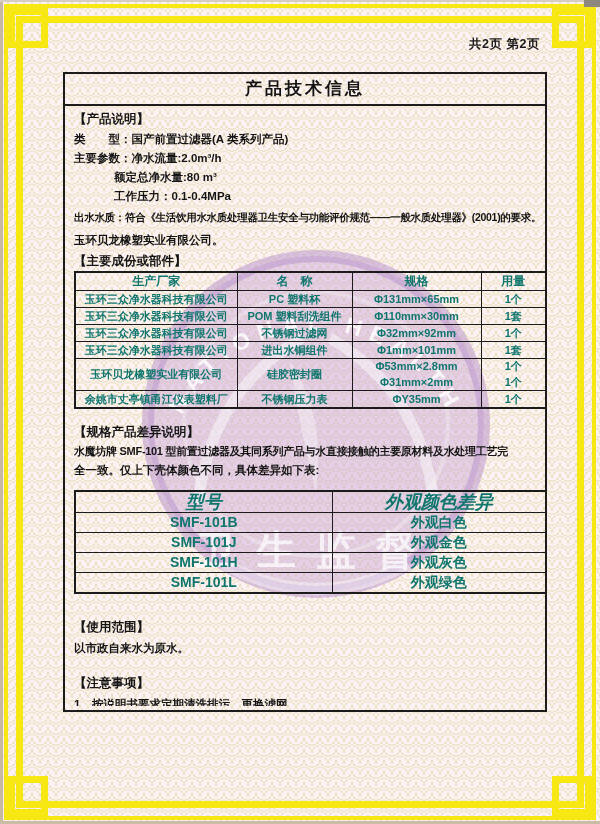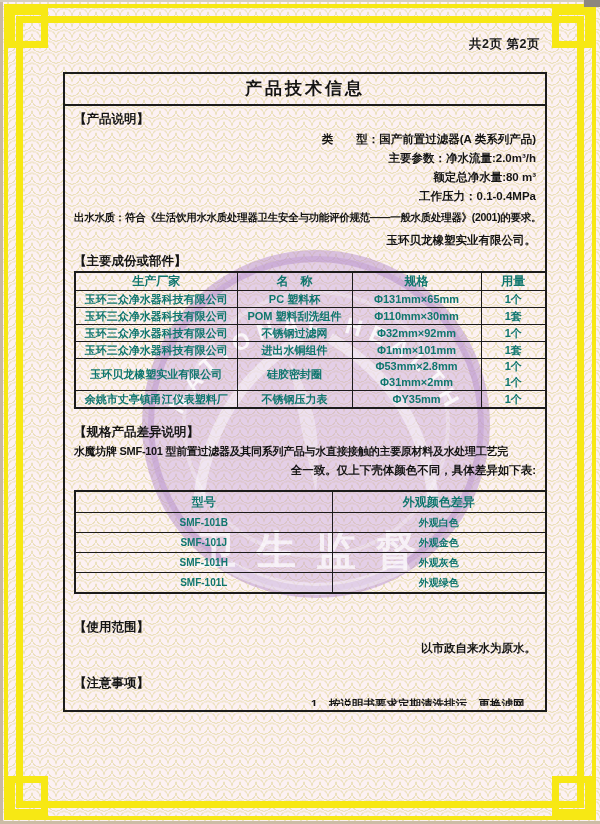"类 型：国产前置过滤器(A 类系列产品)" .line { text-align: right -> none }
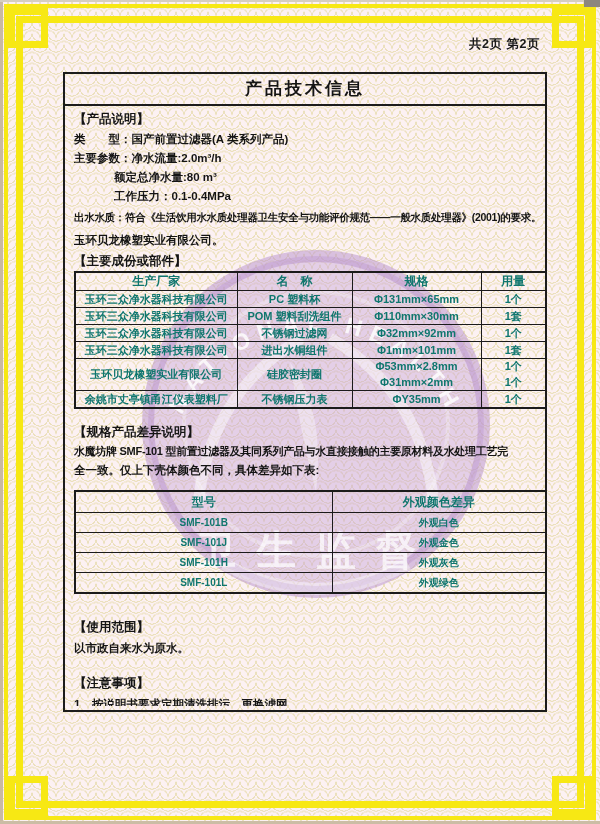"型号" .t2 tr.hdr td { font-size: 12px -> 18px; font-style: none -> italic }
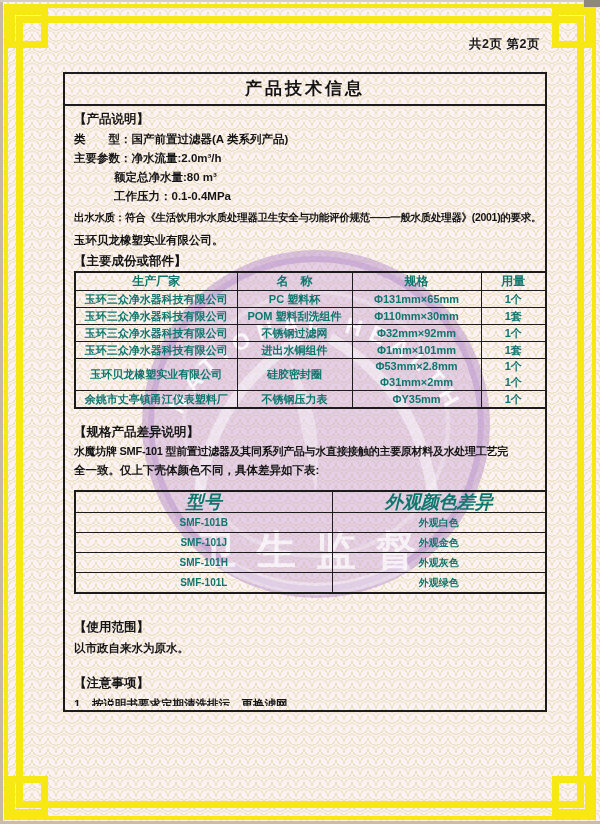"SMF-101B" .t2 td { font-size: 10px -> 14px }
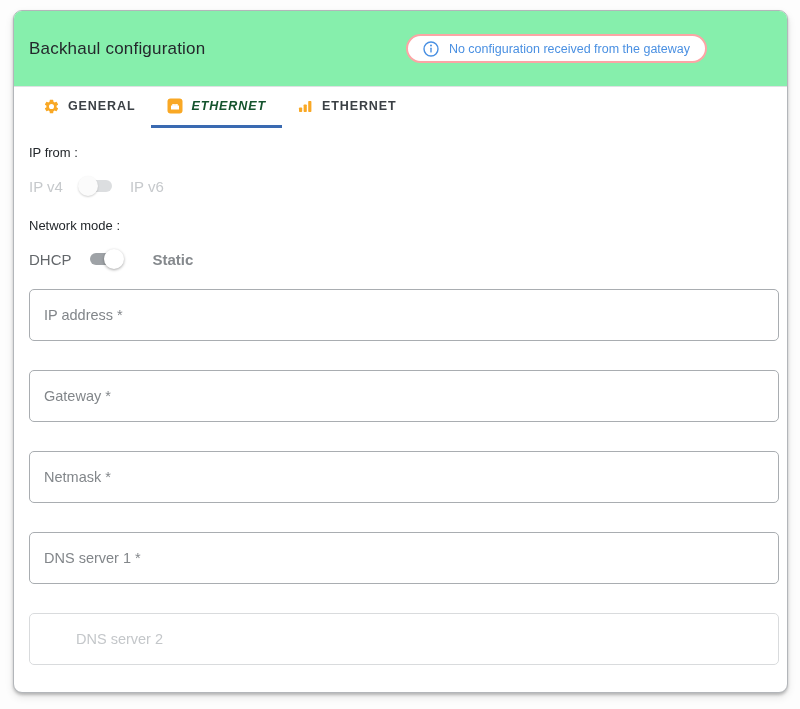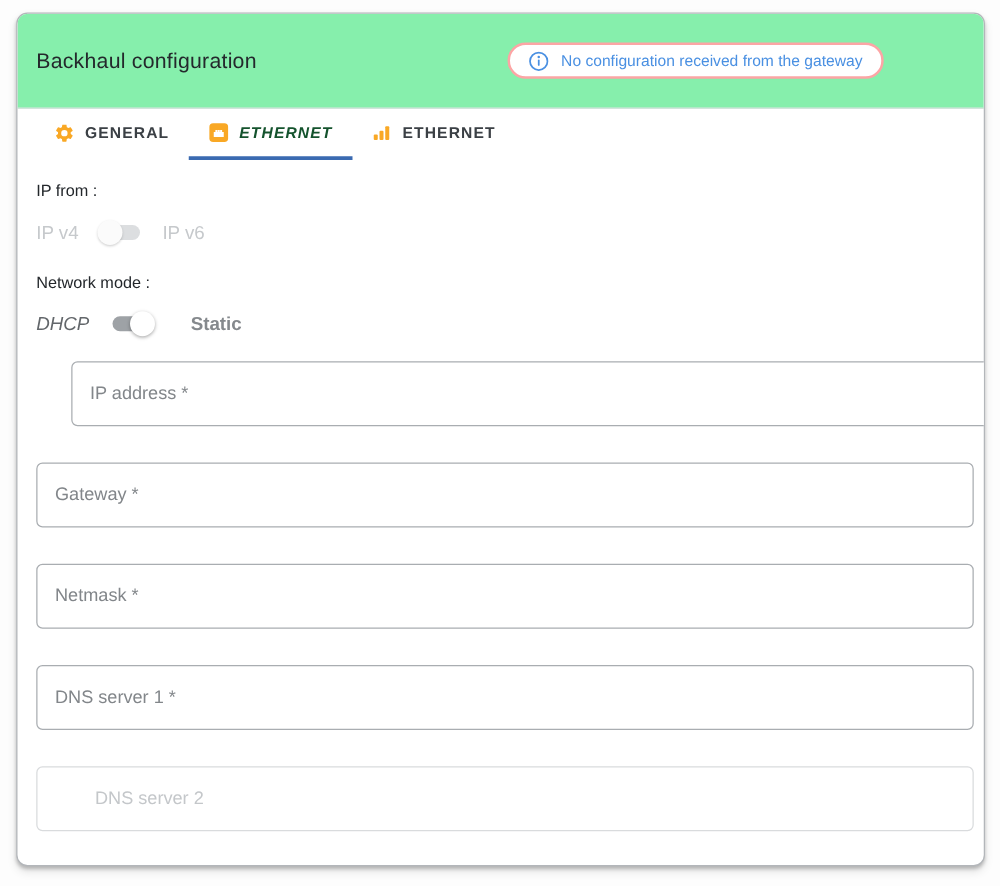"DHCP" .net-toggle .t-left { font-style: italic -> none }
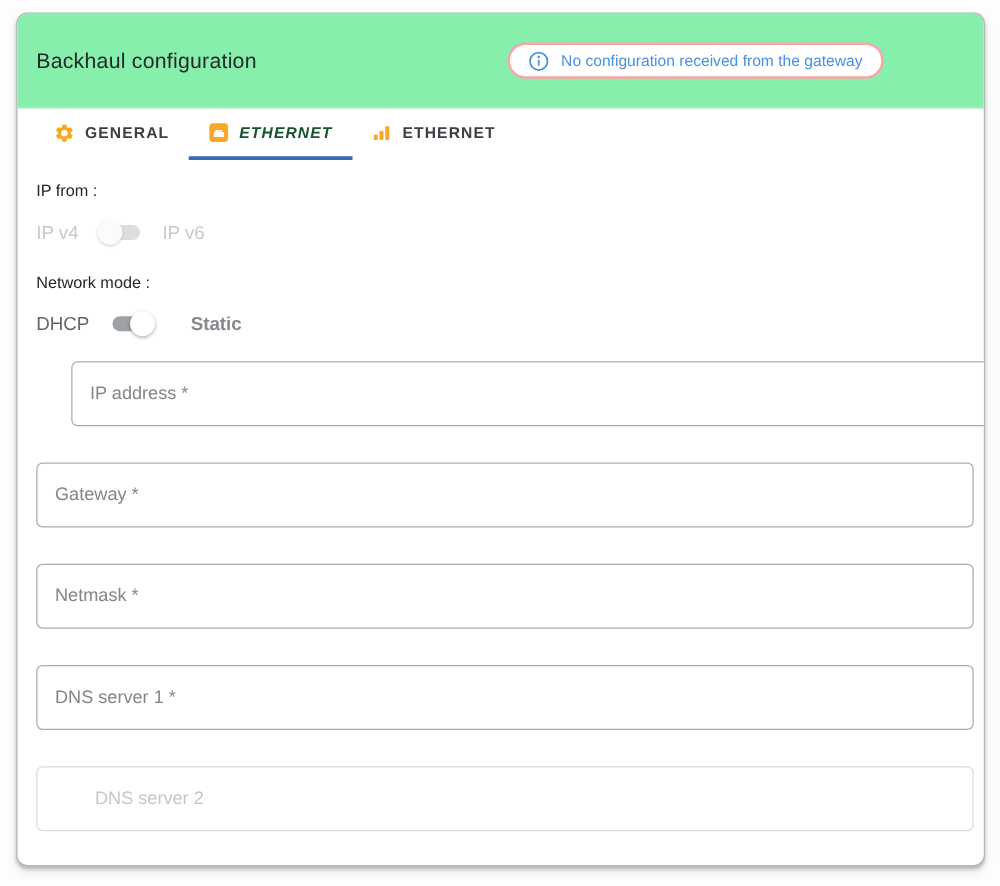"IP address *" .field.first { margin-left: 28px -> none }
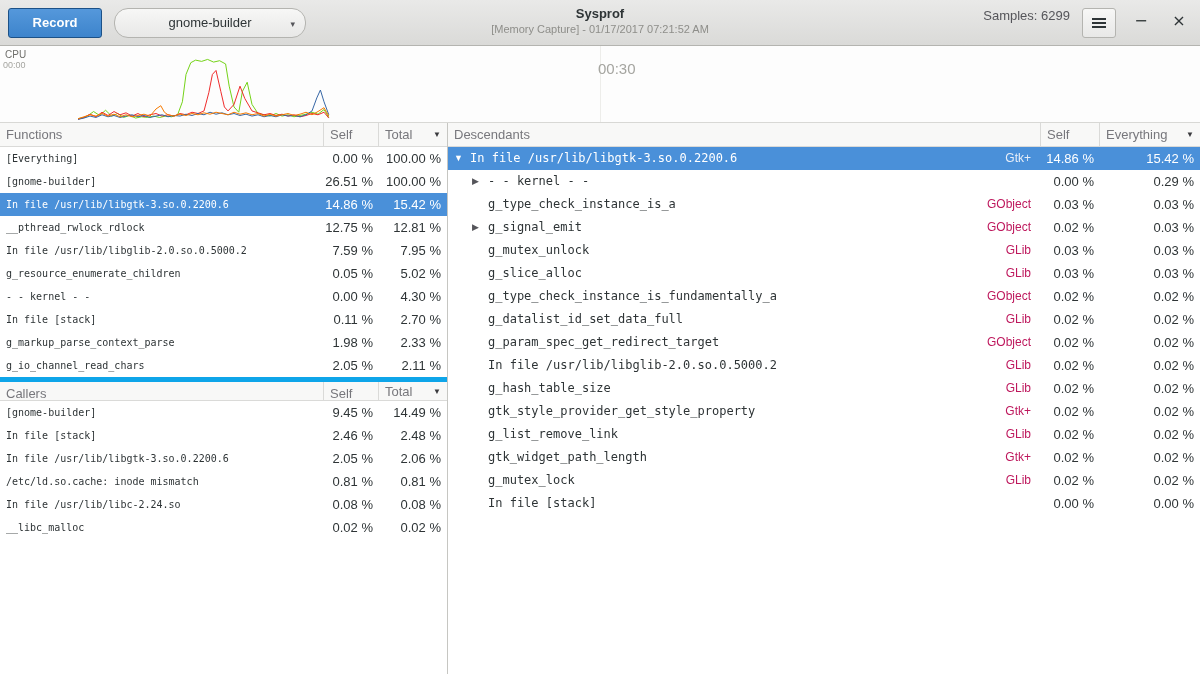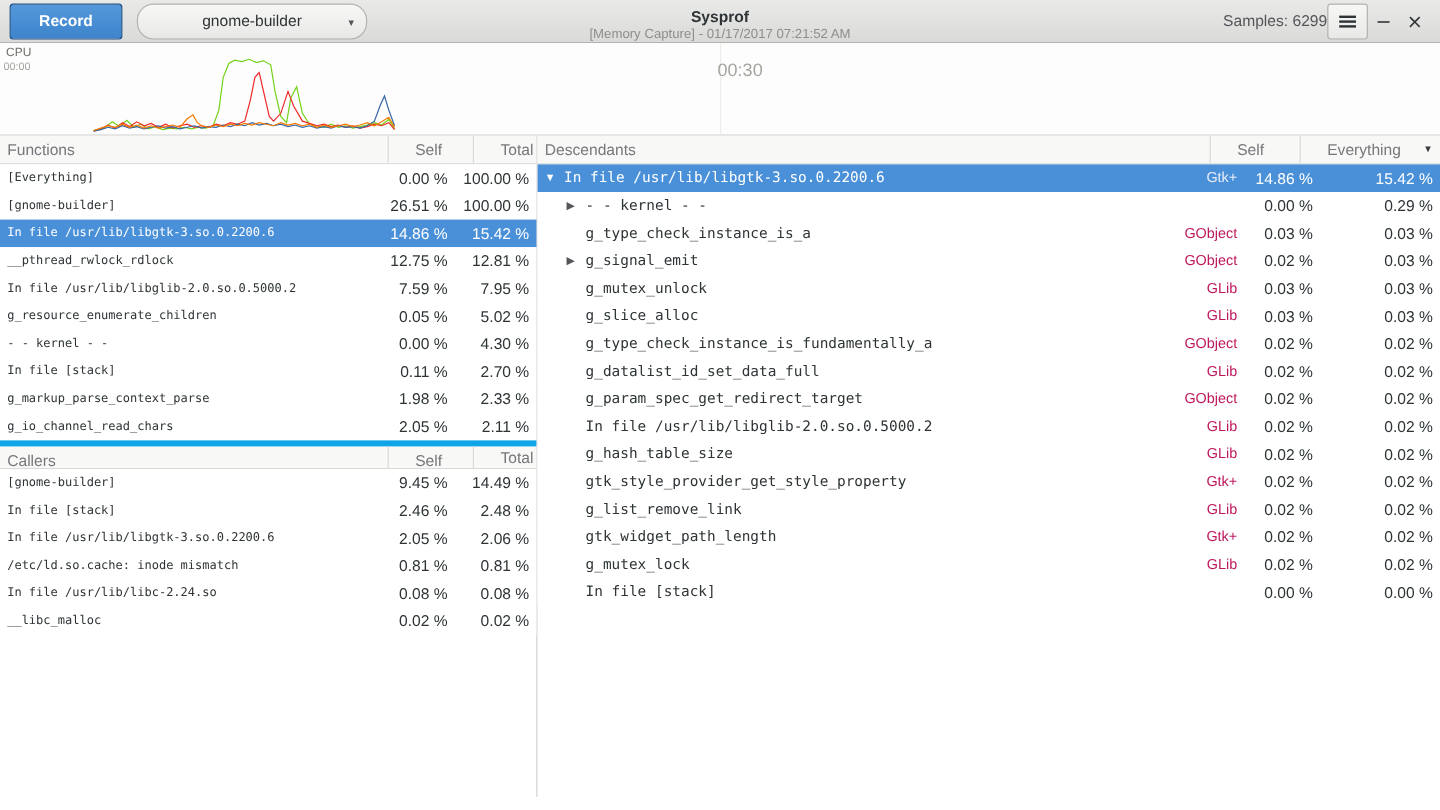"Record" .headerbar { height: 36px -> 46px }
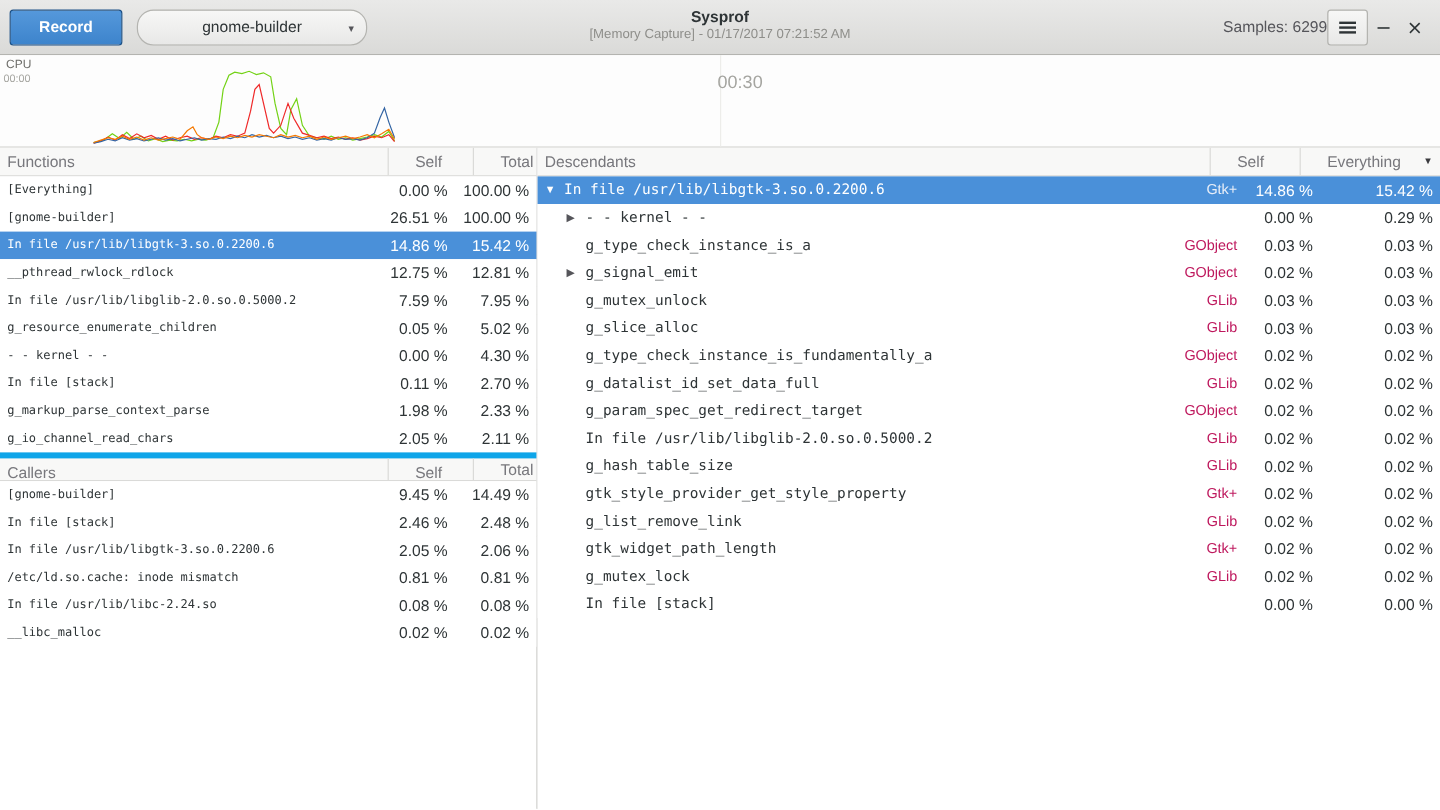"Samples: 6299" .right-cluster { align-items: center -> none; gap: none -> 12px }
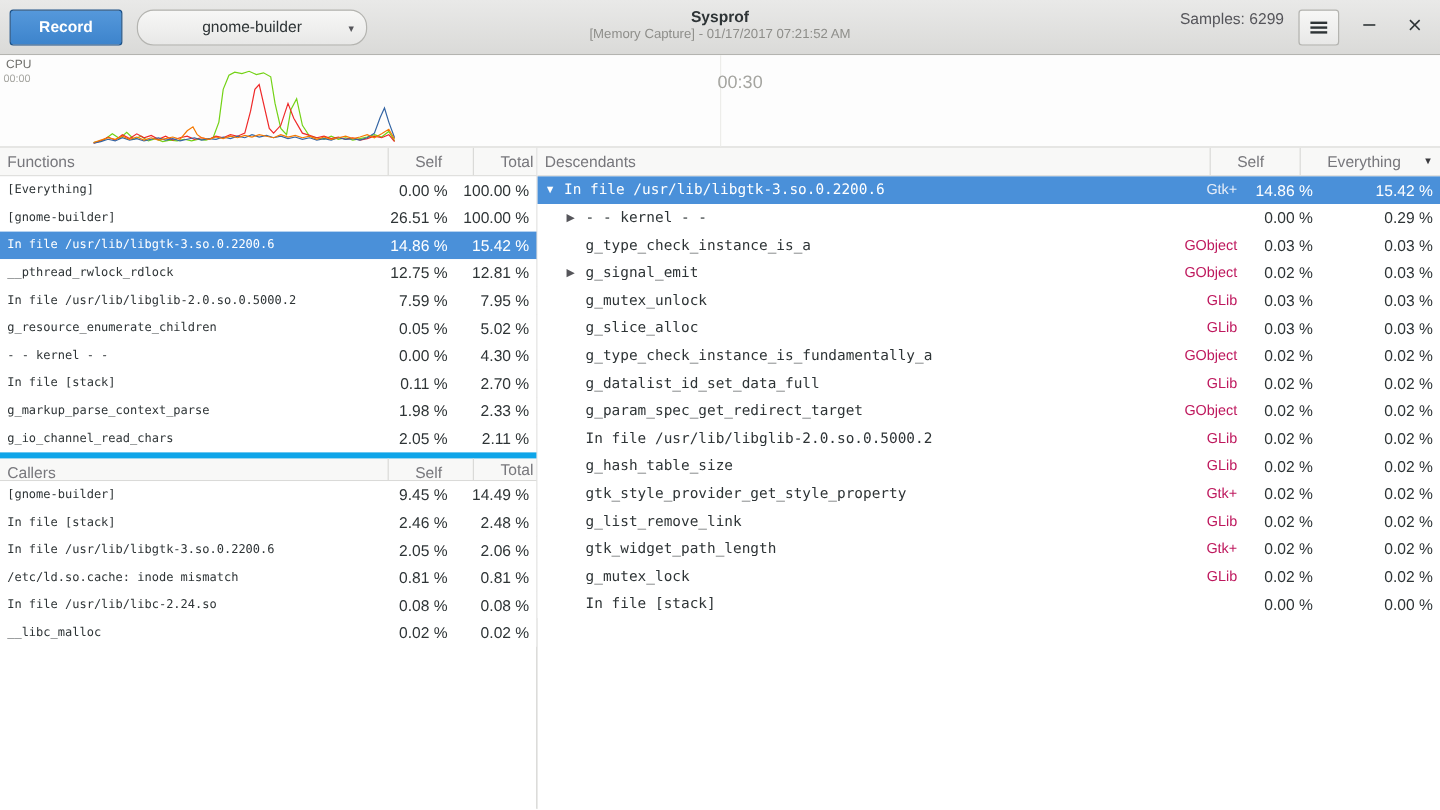"Functions" .thead { gap: 16px -> none }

**ACTIVITY**
Extract exactly the lines from the one containing "align-items: center ->" through the last line of the records above, both included, and leave out the pictures.

**EXPECTED OUTPUT**
"Samples: 6299" .right-cluster { align-items: center -> none; gap: none -> 12px }
"Functions" .thead { gap: 16px -> none }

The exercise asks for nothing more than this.